Said The Gramophone already tipped me off to the NFB archive yesterday, and they recommend the Paul Anka documentary Lonely Boy and the haunting experimental short 23 Skidoo. I haven't had time to go through any of the rest of the archives yet, but those two are definitely worth a look.
Bill, I'm so glad that I'm not the only one hit in the face by the fact that Slumdog got a nom for Cinematography. I find it one of the ugliest looking movies I've ever seen -- over-processed straight to Hell.
I will say, though, that I loved Milk, so it getting a nom for Best Picture is a-okay for me. But I agree on just about everything else that's been said. I'll be missing the Oscars again for sure.
- David H.
http://www.ruthlessreviews.com/reviews.cfm/id/1576/page/oscar_nominations_____.html
Think what you will about the film itself, but Josh Brolin's performance in "W." was simply outstanding, which was a big surprise being that I hadn't liked him in a film before. His work was simply superior to Brad Pitt's nominated one.
@David: Back at ya. Whatever one thinks of SLUMDOG, apart from one or two inexplicably lovely images (like the little girl standing outside the boxcar in the rain), it has to be the most hideous-looking popular movie of the year. That fast-shutter shit, the Dutch angles, the step printing, the geographically incomprehensible camera placements, the banal colour-coding... Oy. Whatever SLUMDOG does, do the opposite.
@Berandor: The "cat" comment's a Penelope Cruz line from VANILLA SKY. For what it's worth, I don't get it, either.
Re: Slumdog, I said it on Alex's board and it bears repeating: Danny Boyle is the middlebrow Michael Bay.
I saw that and fundamentally agree--but what the heck does that make Michael Bay?
the hitchcock for cinephobes?
Damn.
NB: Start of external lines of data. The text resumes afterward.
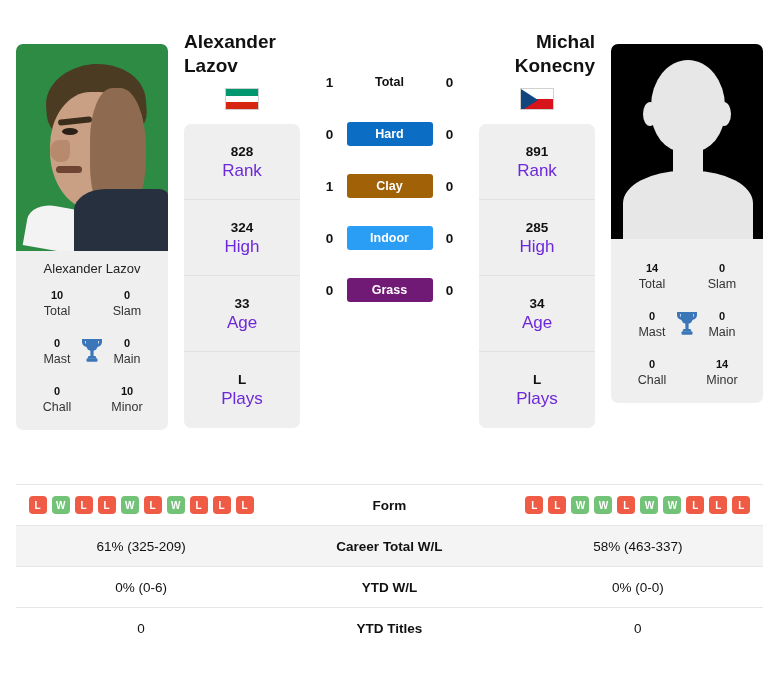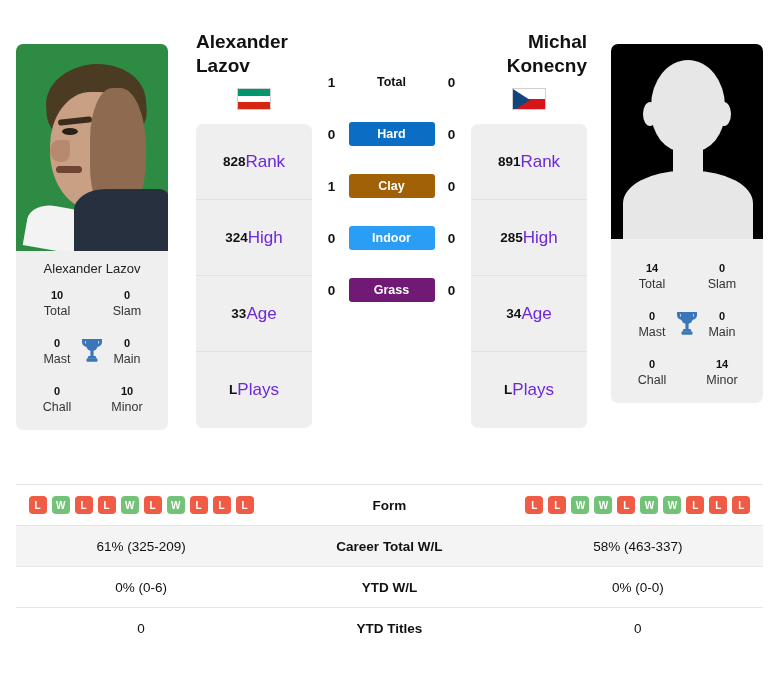--- a/index.html
+++ b/index.html
@@ -142,24 +142,24 @@
   .tcell .k { font-size: 12.5px; color: #333; line-height: 17px; }
   .trophy-wrap {
     position: absolute;
     left: 50%; top: 50%;
     transform: translate(-50%, -50%);
   }
 
   
   .player-inner {
     width: 116px; flex: 0 0 116px;
-    margin-left: 28px;
+    margin-left: 16px;
     padding-top: 18px;
   }
-  .player-inner.right { margin-left: 0; margin-right: 24px; }
+  .player-inner.right { margin-left: 0; margin-right: 16px; }
   .pname {
     font-size: 19px; font-weight: bold;
     line-height: 24px; color: #111;
     text-align: left;
     min-height: 54px;
   }
   .pname.right { text-align: right; }
   .flagrow { display: flex; justify-content: center; padding: 4px 0 14px 0; }
   .flag {
     width: 34px; height: 22px;
@@ -177,21 +177,21 @@
     border-left: 17px solid #11457e;
   }
 
   .statcard {
     background: #efefef;
     border-radius: 7px;
     overflow: hidden;
   }
   .statrow {
     height: 76px;
-    display: flex; flex-direction: row;
+    display: flex; flex-direction: column;
     align-items: center; justify-content: center;
     border-bottom: 1px solid #e2e2e2;
   }
   .statrow:last-child { border-bottom: none; }
   .statrow .v { font-size: 13.5px; font-weight: bold; color: #111; line-height: 18px; }
   .statrow .k { font-size: 17px; color: #6d28d9; line-height: 20px; }
 
   
   .center-col {
     flex: 1 1 auto;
I just saw Vern liked "Tropic Thunder". You guys didn't do a review of it, so I'll just ask in the hopes you've seen it anyway: am I so out of touch if I think it was barely mediocre? Downey jr was great, of course, but even he had a one-note character, didn't he?
Tropic Thunder taught me that it's now OK to be black in America! Heaven help you if you're gay and/or Asian, though.
Oh, and Tom Cruise in a fat suit was funny for about 10 seconds (and those 10 seconds definitely did not occur over the closing credits).